This is a WebAssembly interpreter written in C using a novel, high performance interpreter topology. The interpreter strategy (named M3) was developed prior to this particular Wasm project and is described some below.

Purpose

I don't know. I just woke up one day and started hacking this out after realizing my interpreter was well suited for the Wasm bytecode structure. Some ideas:

  • It could be useful for embedded systems.
  • It might be a good start-up, pre-JIT interpreter in a more complex Wasm compiler system.
  • It could serve as a Wasm validation library.
  • The interpreter topology might be inspiring to others.

Benchmarks

It's at least fleshed out enough to run some simple benchmarks.

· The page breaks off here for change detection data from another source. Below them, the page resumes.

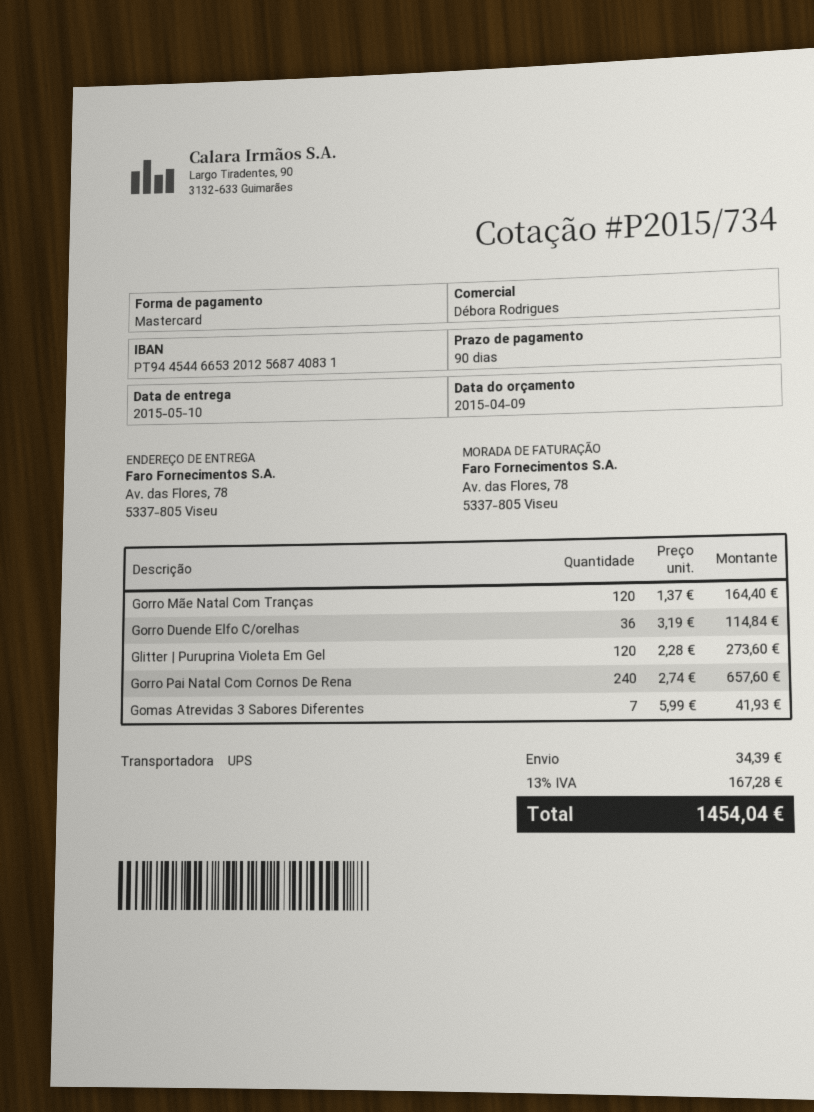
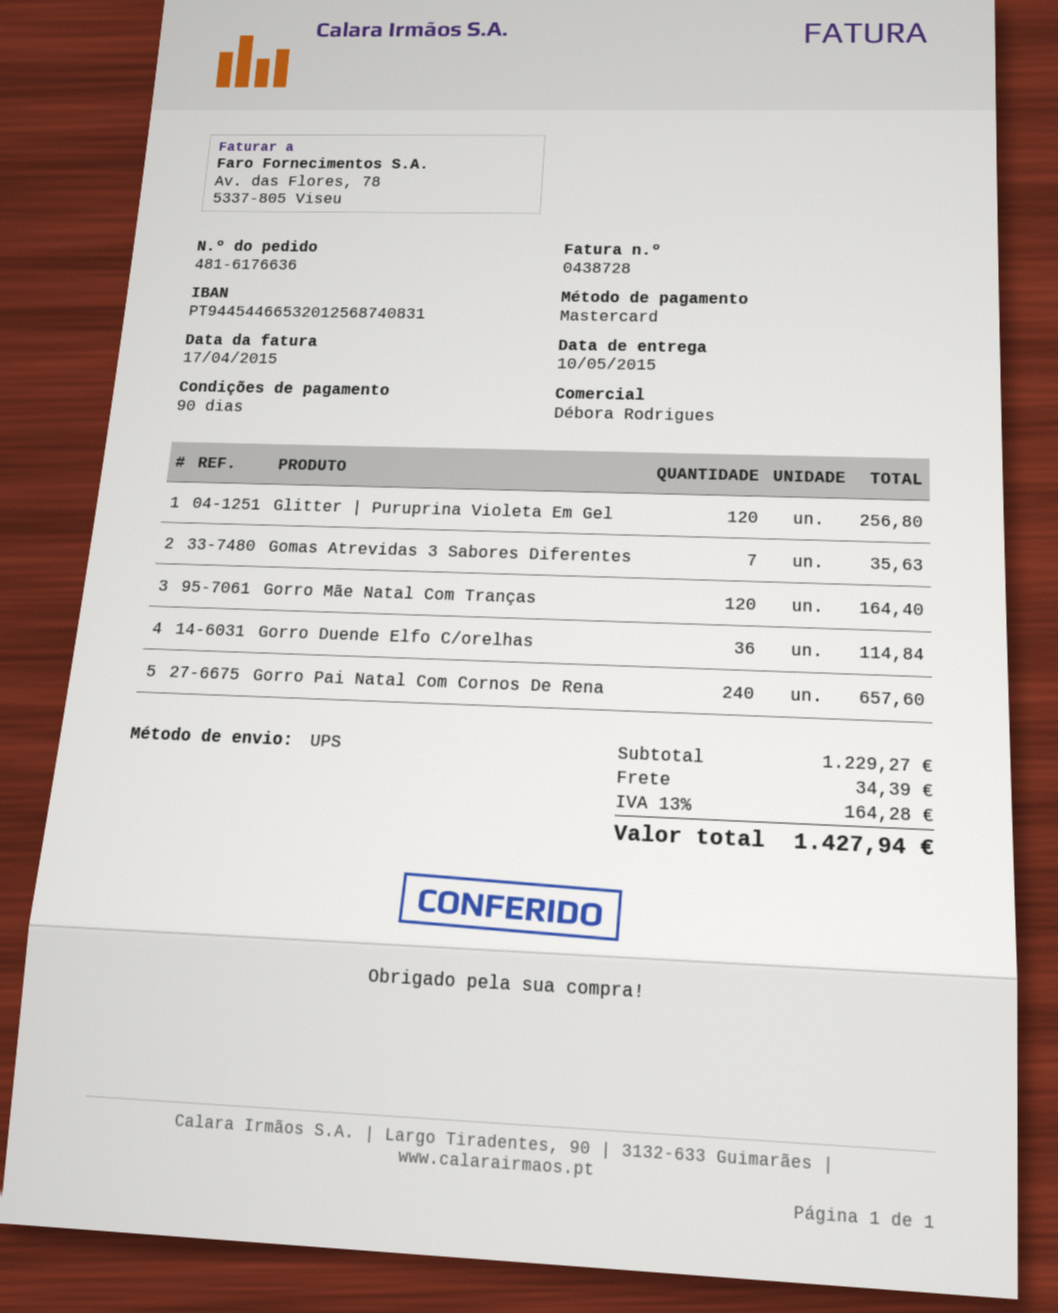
Glitter | Puruprina Violeta Em Gel: 120 for 273.60 -> 120 for 256.80
Gomas Atrevidas 3 Sabores Diferentes: 7 for 41.93 -> 7 for 35.63
tax: 13% = 167.28 -> 13% = 164.28
total: 1454.04 -> 1427.94

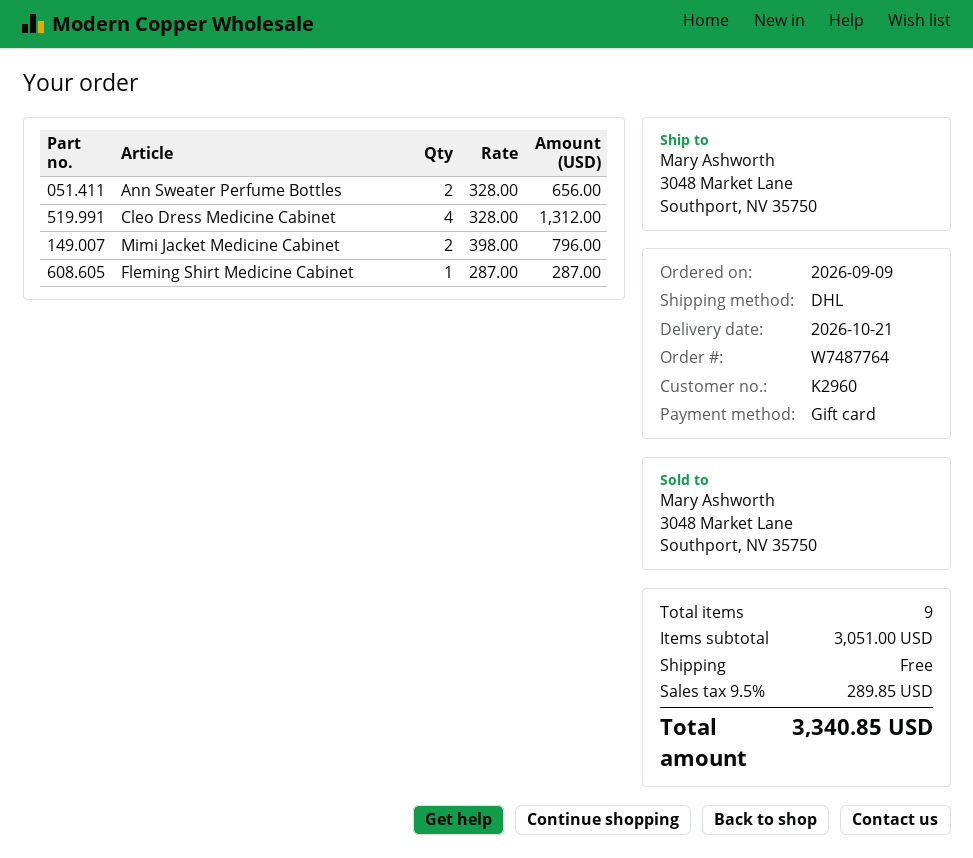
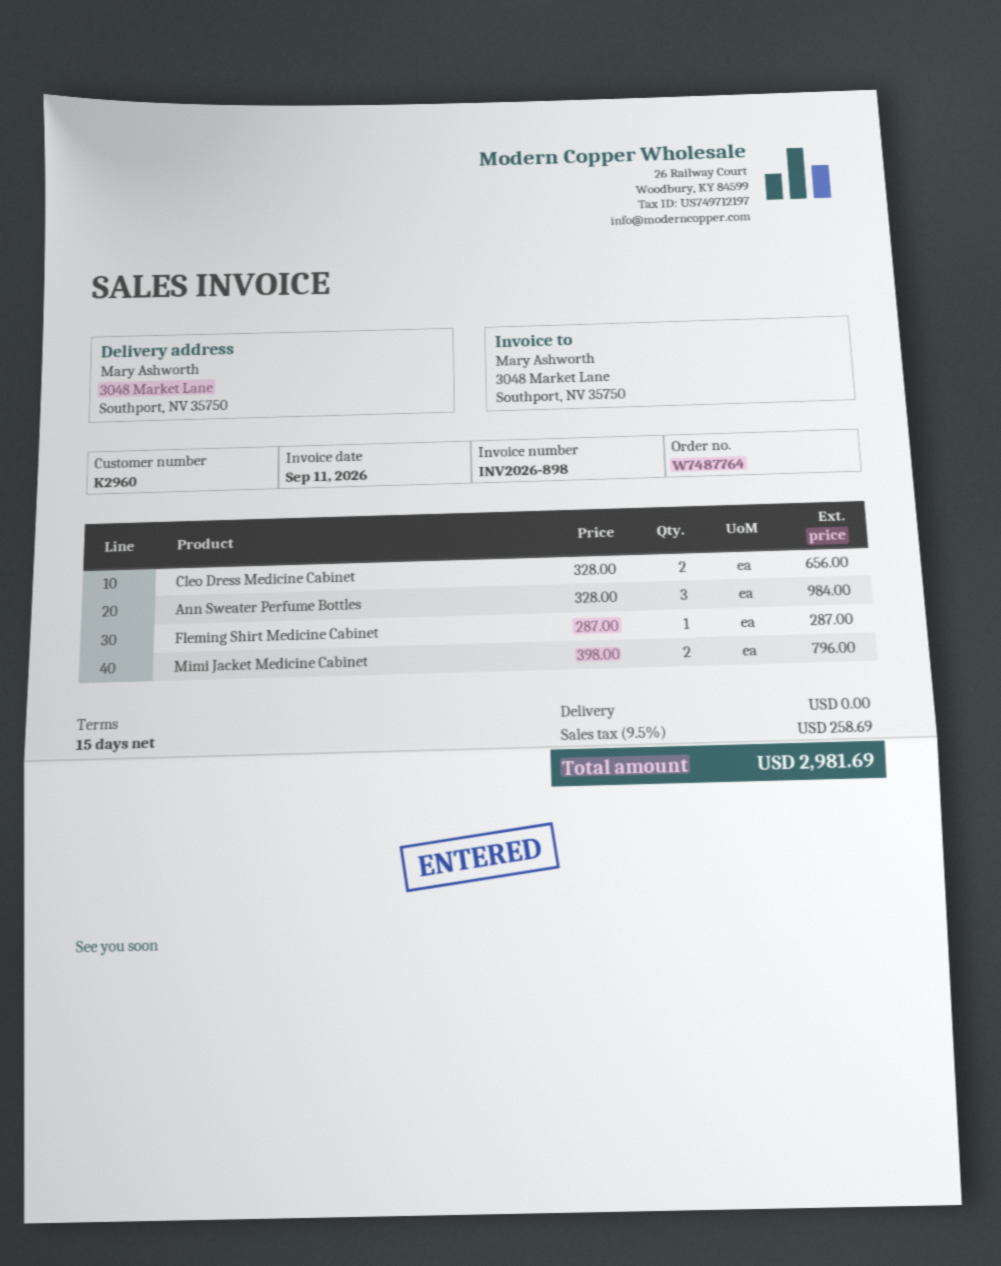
Ann Sweater Perfume Bottles: 2 x 328.00 = 656.00 -> 3 x 328.00 = 984.00
Cleo Dress Medicine Cabinet: 4 x 328.00 = 1312.00 -> 2 x 328.00 = 656.00
tax: 9.5% = 289.85 -> 9.5% = 258.69
total: 3340.85 -> 2981.69

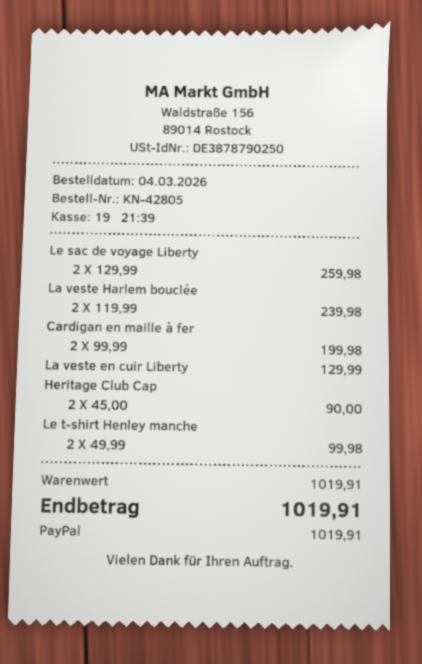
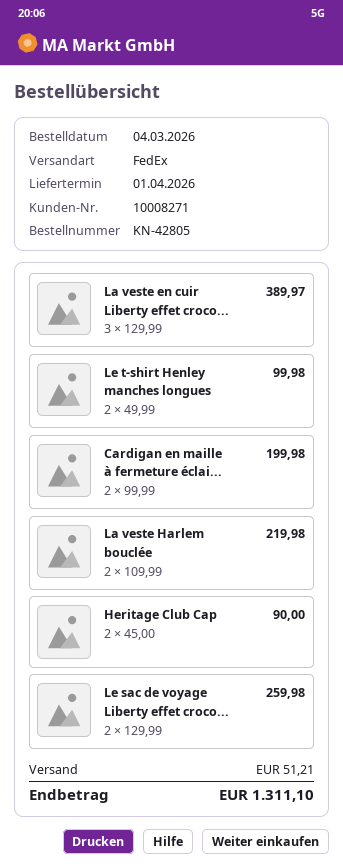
La veste Harlem bouclée: 2 x 119.99 = 239.98 -> 2 x 109.99 = 219.98
La veste en cuir Liberty: 1 x 129.99 = 129.99 -> 3 x 129.99 = 389.97
shipping: none -> 51.21
total: 1019.91 -> 1311.10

Tested on a 4 GHz Intel Core i7 iMac (Retina 5K, 27-inch, Late 2014). M3 was compiled with Clang -Os. C benchmarks were compiled with gcc with -O3

Mandelbrot

C code lifted from: https://github.com/ColinEberhardt/wasm-mandelbrot

Interpreter Execution Time Relative to GCC
Life 547 s 133 x https://github.com/perlin-network/life
Lua 122 s 30 x This isn't Lua running some weird Wasm transcoding; a manual Lua conversion of the C benchmark as an additional reference point.
M3 17.9 s 4.4 x (3.7 x on my 2016 MacBook Pro)
GCC 4.1 s

CRC32

Interpreter Execution Time Relative to GCC
Life 153 s 254 x
M3 5.1 s 8.5 x
GCC 600 ms

In general, the M3 strategy seems capable of executing code around 4-15X slower than compiled code on a modern x86 processor. (Older CPUs don't fare as well. I suspect branch predictor differences.) I have yet to test on anything ARM.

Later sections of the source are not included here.